## Entries supplied
+++
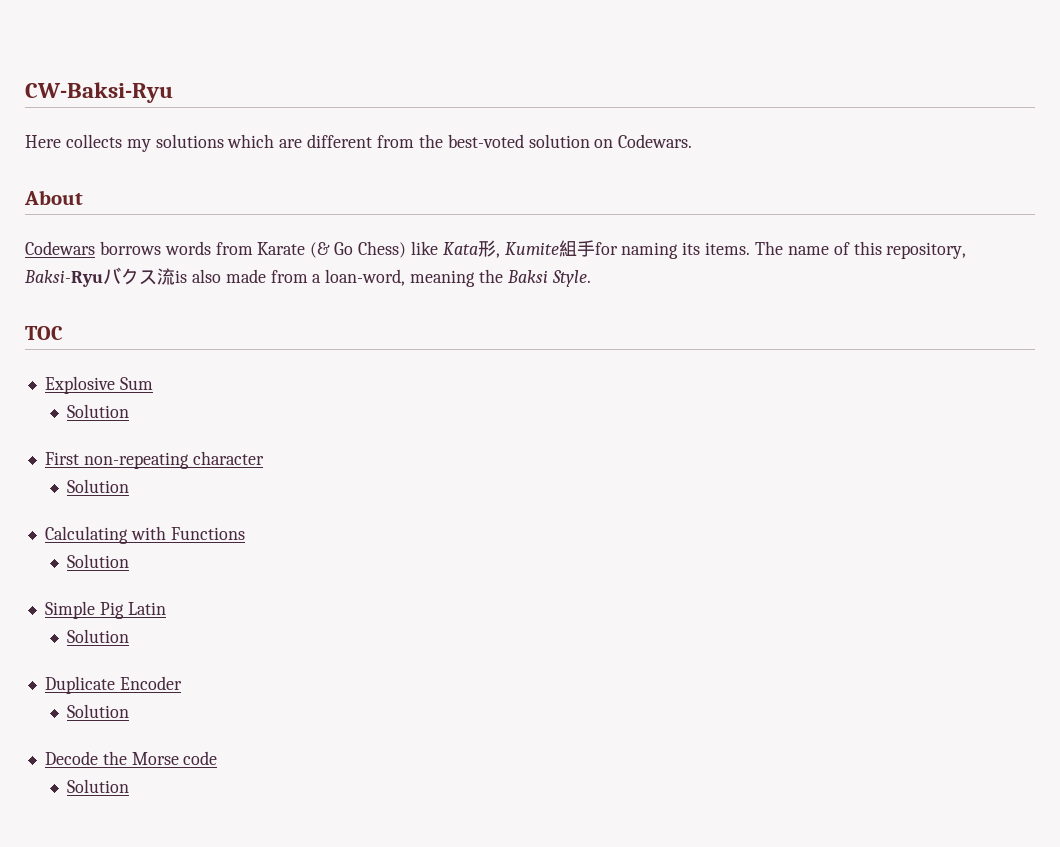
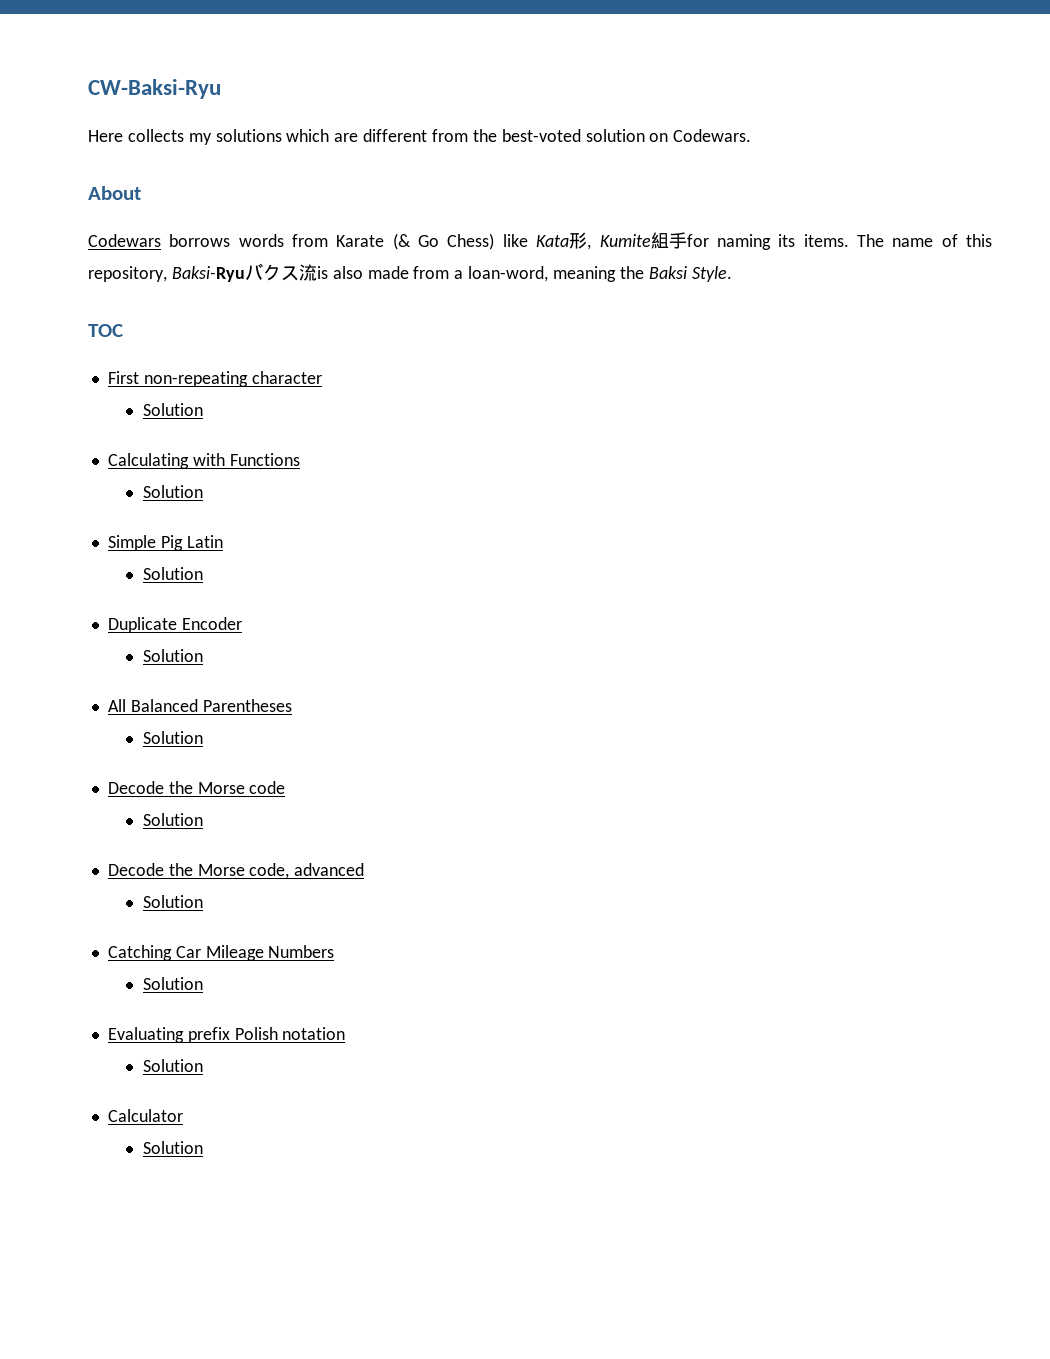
- Explosive Sum
- Solution
+ All Balanced Parentheses
+ Solution
+ Decode the Morse code, advanced
+ Solution
+ Catching Car Mileage Numbers
+ Solution
+ Evaluating prefix Polish notation
+ Solution
+ Calculator
+ Solution

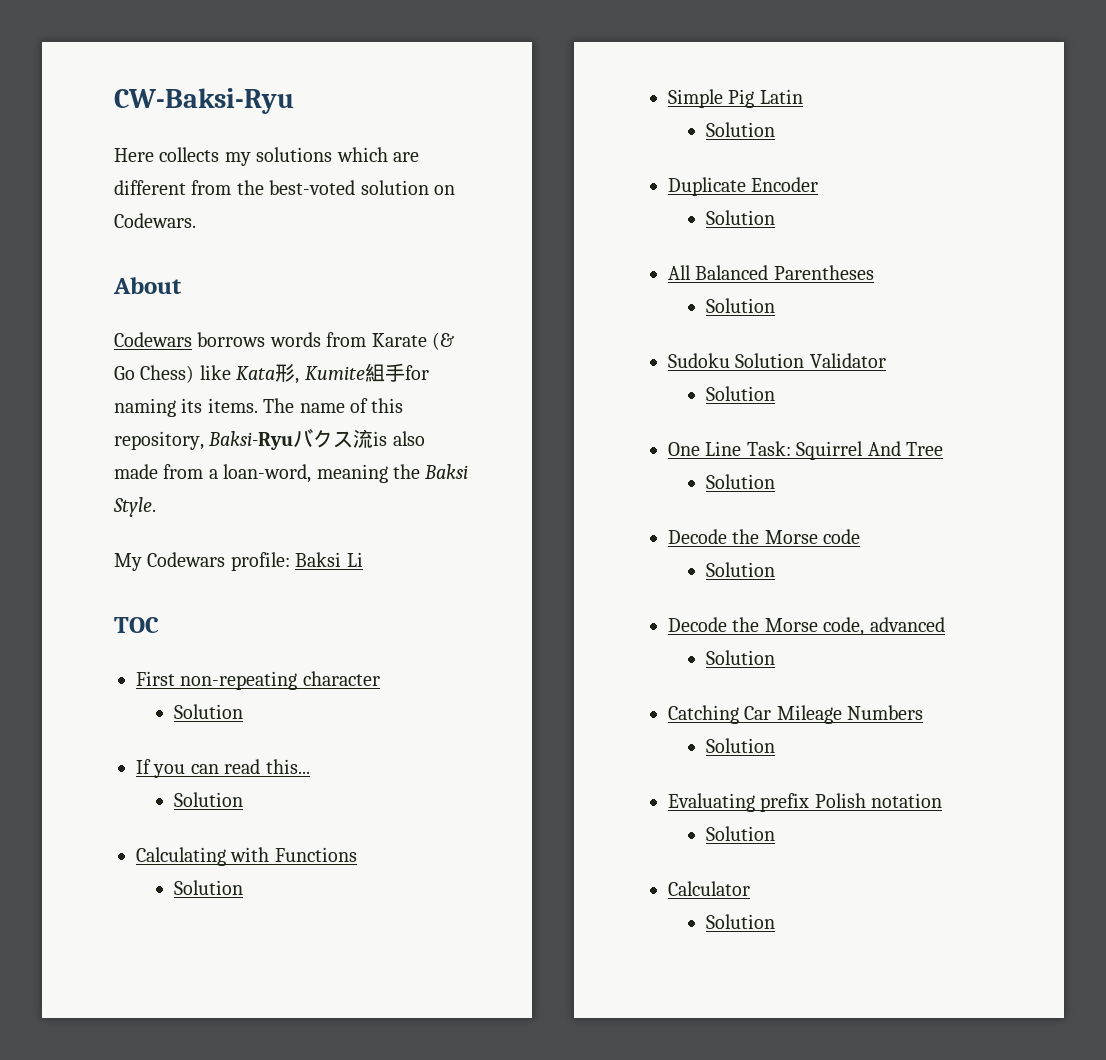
+ My Codewars profile: Baksi Li
+ If you can read this...
+ Solution
+ Sudoku Solution Validator
+ Solution
+ One Line Task: Squirrel And Tree
+ Solution

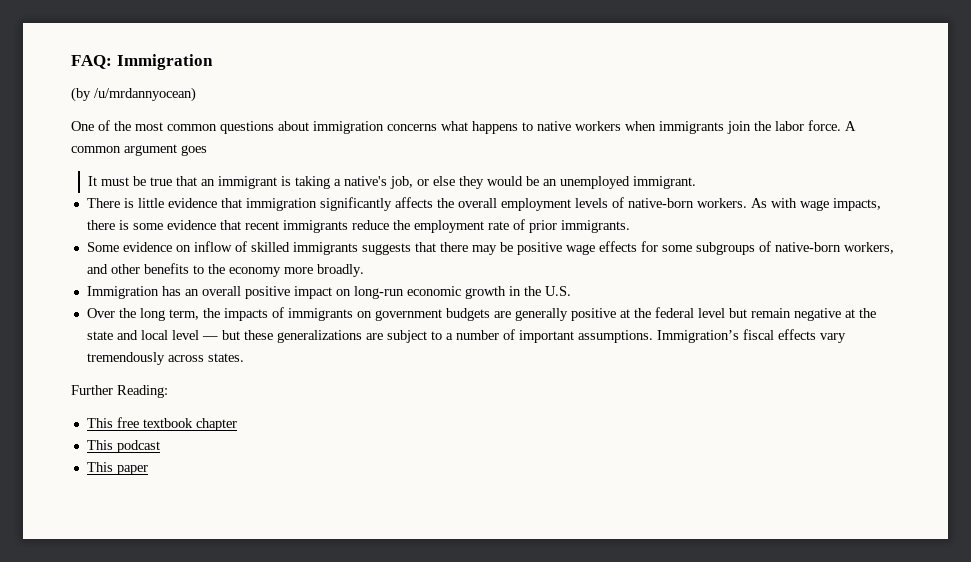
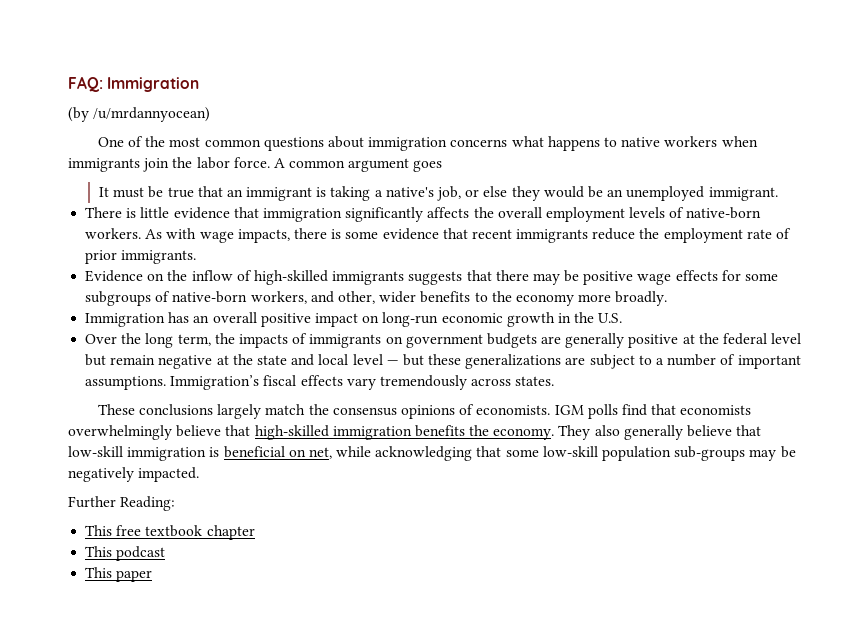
- Some evidence on inflow of skilled immigrants suggests that there may be positive wage effects for some subgroups of native-born workers, and other benefits to the economy more broadly.
+ Evidence on the inflow of high-skilled immigrants suggests that there may be positive wage effects for some subgroups of native-born workers, and other, wider benefits to the economy more broadly.
+ These conclusions largely match the consensus opinions of economists. IGM polls find that economists overwhelmingly believe that high-skilled immigration benefits the economy. They also generally believe that low-skill immigration is beneficial on net, while acknowledging that some low-skill population sub-groups may be negatively impacted.

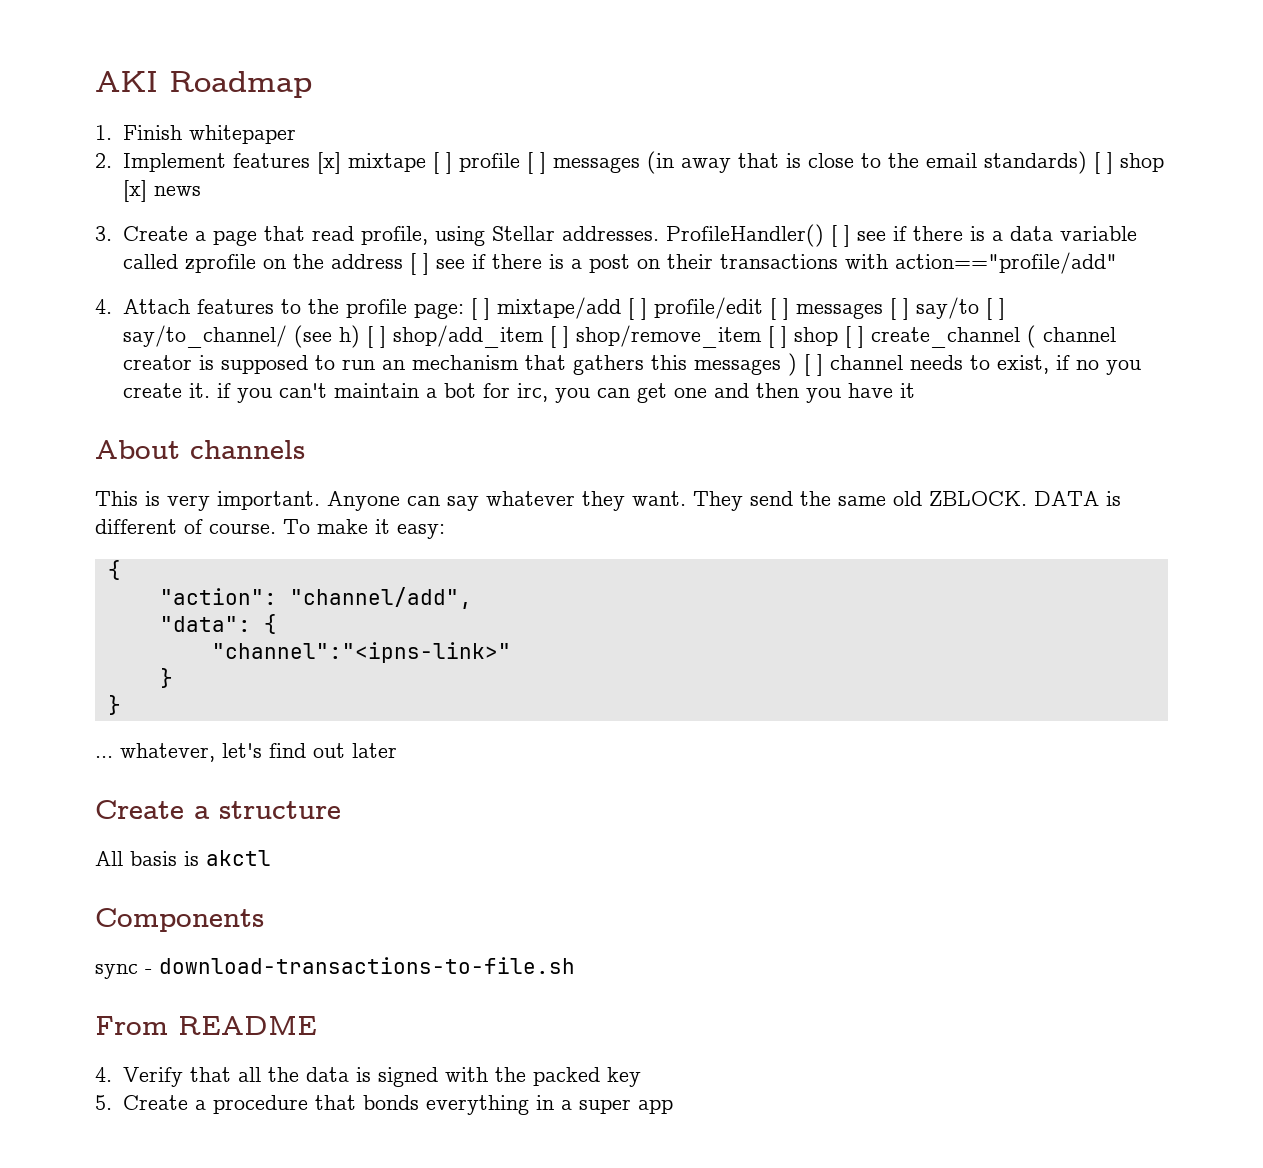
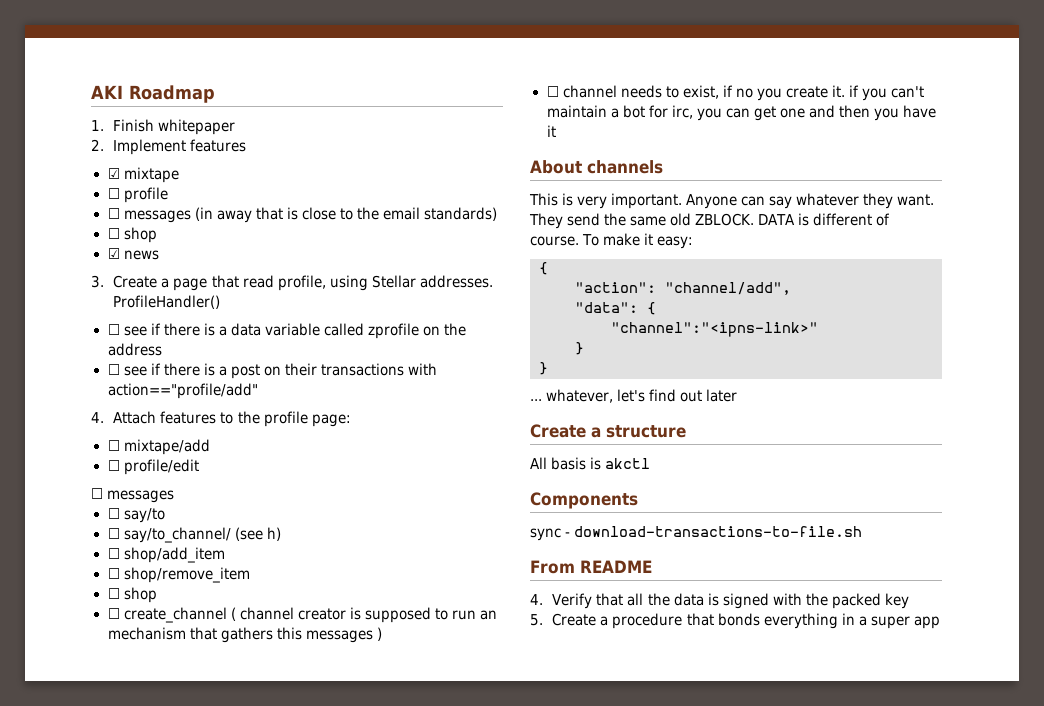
- 2. Implement features [x] mixtape [ ] profile [ ] messages (in away that is close to the email standards) [ ] shop [x] news
+ 2. Implement features
+ ☑ mixtape
+ ☐ profile
+ ☐ messages (in away that is close to the email standards)
+ ☐ shop
+ ☑ news
- ProfileHandler() [ ] see if there is a data variable called zprofile on the address [ ] see if there is a post on their transactions with action=="profile/add"
+ ProfileHandler()
+ ☐ see if there is a data variable called zprofile on the address
+ ☐ see if there is a post on their transactions with action=="profile/add"
- 4. Attach features to the profile page: [ ] mixtape/add [ ] profile/edit [ ] messages [ ] say/to [ ] say/to_channel/ (see h) [ ] shop/add_item [ ] shop/remove_item [ ] shop [ ] create_channel ( channel creator is supposed to run an mechanism that gathers this messages ) [ ] channel needs to exist, if no you create it. if you can't maintain a bot for irc, you can get one and then you have it
+ 4. Attach features to the profile page:
+ ☐ mixtape/add
+ ☐ profile/edit
+ ☐ messages
+ ☐ say/to
+ ☐ say/to_channel/ (see h)
+ ☐ shop/add_item
+ ☐ shop/remove_item
+ ☐ shop
+ ☐ create_channel ( channel creator is supposed to run an mechanism that gathers this messages )
+ ☐ channel needs to exist, if no you create it. if you can't maintain a bot for irc, you can get one and then you have it

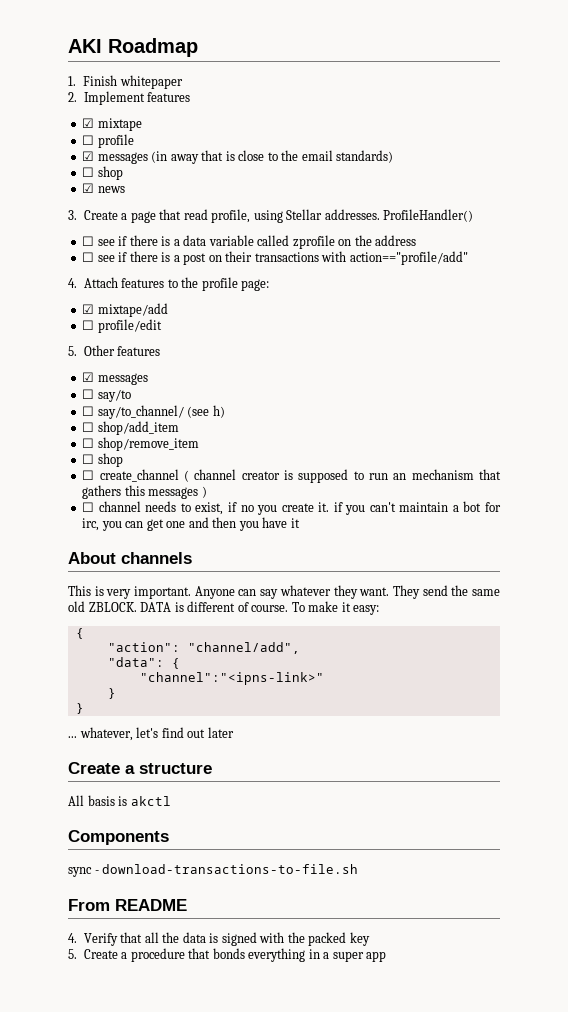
- ☐ messages (in away that is close to the email standards)
+ ☑ messages (in away that is close to the email standards)
- ☐ mixtape/add
+ ☑ mixtape/add
  ☐ profile/edit
- ☐ messages
+ 5. Other features
+ ☑ messages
+++
## Exercise details
Could the material above be given again in full and exactly, with its pictures left out?

## Task output
- Explosive Sum
- Solution
+ All Balanced Parentheses
+ Solution
+ Decode the Morse code, advanced
+ Solution
+ Catching Car Mileage Numbers
+ Solution
+ Evaluating prefix Polish notation
+ Solution
+ Calculator
+ Solution

+ My Codewars profile: Baksi Li
+ If you can read this...
+ Solution
+ Sudoku Solution Validator
+ Solution
+ One Line Task: Squirrel And Tree
+ Solution

- Some evidence on inflow of skilled immigrants suggests that there may be positive wage effects for some subgroups of native-born workers, and other benefits to the economy more broadly.
+ Evidence on the inflow of high-skilled immigrants suggests that there may be positive wage effects for some subgroups of native-born workers, and other, wider benefits to the economy more broadly.
+ These conclusions largely match the consensus opinions of economists. IGM polls find that economists overwhelmingly believe that high-skilled immigration benefits the economy. They also generally believe that low-skill immigration is beneficial on net, while acknowledging that some low-skill population sub-groups may be negatively impacted.

- 2. Implement features [x] mixtape [ ] profile [ ] messages (in away that is close to the email standards) [ ] shop [x] news
+ 2. Implement features
+ ☑ mixtape
+ ☐ profile
+ ☐ messages (in away that is close to the email standards)
+ ☐ shop
+ ☑ news
- ProfileHandler() [ ] see if there is a data variable called zprofile on the address [ ] see if there is a post on their transactions with action=="profile/add"
+ ProfileHandler()
+ ☐ see if there is a data variable called zprofile on the address
+ ☐ see if there is a post on their transactions with action=="profile/add"
- 4. Attach features to the profile page: [ ] mixtape/add [ ] profile/edit [ ] messages [ ] say/to [ ] say/to_channel/ (see h) [ ] shop/add_item [ ] shop/remove_item [ ] shop [ ] create_channel ( channel creator is supposed to run an mechanism that gathers this messages ) [ ] channel needs to exist, if no you create it. if you can't maintain a bot for irc, you can get one and then you have it
+ 4. Attach features to the profile page:
+ ☐ mixtape/add
+ ☐ profile/edit
+ ☐ messages
+ ☐ say/to
+ ☐ say/to_channel/ (see h)
+ ☐ shop/add_item
+ ☐ shop/remove_item
+ ☐ shop
+ ☐ create_channel ( channel creator is supposed to run an mechanism that gathers this messages )
+ ☐ channel needs to exist, if no you create it. if you can't maintain a bot for irc, you can get one and then you have it

- ☐ messages (in away that is close to the email standards)
+ ☑ messages (in away that is close to the email standards)
- ☐ mixtape/add
+ ☑ mixtape/add
  ☐ profile/edit
- ☐ messages
+ 5. Other features
+ ☑ messages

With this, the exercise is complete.